How to avoid blossom end rot on your homegrown tomatoes

Every year people ask about blossom end rot—a dark leathery spot on the bottom of the tomato. Your plant will continue to bloom and set fruit until the end of the season. It’s pretty common and especially so with tomato plants growing in containers. It’s most likely caused by a calcium deficiency.

The disease is especially prevalent when rapidly growing plants are exposed suddenly to a period of drought. When the roots fail to obtain enough calcium that is transported by the water up to the rapidly developing fruits, the fruits become rotted on the bottoms.


In containers, use a potting soil/mix containing ample sphagnum peat moss. This helps reduce the problem. Like a sponge, sphagnum peat moss absorbs and holds up to 20 times its own weight in water. The ingredient coir also helps; coir can hold up to 7 to 8 times its weight in water. Remember, the soil contains the calcium for the roots to absorb and then water transports calcium up to the growing plant.

Like a sponge, potting soils/mixes with sphagnum peat moss and/or coir keep a lot of water and moisture containing calcium around the roots. Potting soils/mixes without sphagnum peat moss drain and dry out more quickly. Little or no water means dry soil and little or no calcium transported up to the tomato plant. Also, adding a mulch such as a layer of straw on top helps keep the potting mix/soil moist and reduce water evaporation. 

In general, there does not seem to be any easy fix for blossom end rot. Keep your tomato garden soil/potting mix consistently moist with regular deep, thorough watering. Don’t let your Self-Watering Container run dry and don’t let your tomato plant “droop” from lack of water. I generally remove and toss the affected fruit. If it’s excessive, I’ll pull the plant and start with a new one.

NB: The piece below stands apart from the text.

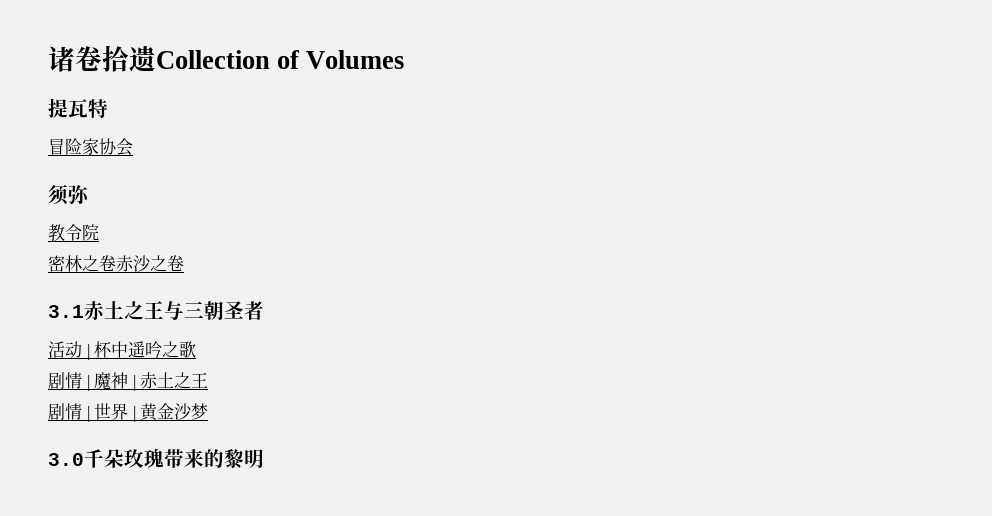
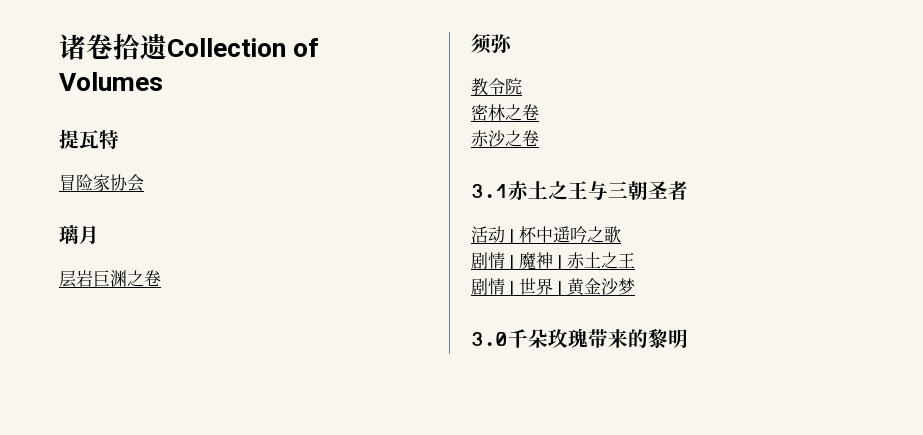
(133, 147) none -> [59,225,99,245] [59,270,161,288] // 璃月 // 层岩巨渊之卷
(116, 263) none -> (539, 112) //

I have never heard of blossom end rot in cherry tomatoes. Blossom end rot occurs more often with tomatoes grow in containers as compared to backyard/raised bed type planting. It’s the bigger size tomatoes that get blossom end rot and we all have experienced it and I don’t know of a sure fire fix or prevention. Some people swear that by using crushed egg shells in the soil around the plant cures the problem.

You are welcome to share this information with others—clubs—perhaps share this with your general membership to include those that could not attend the lecture, family, friends, etc. 

Sharing tips helps us be better growers.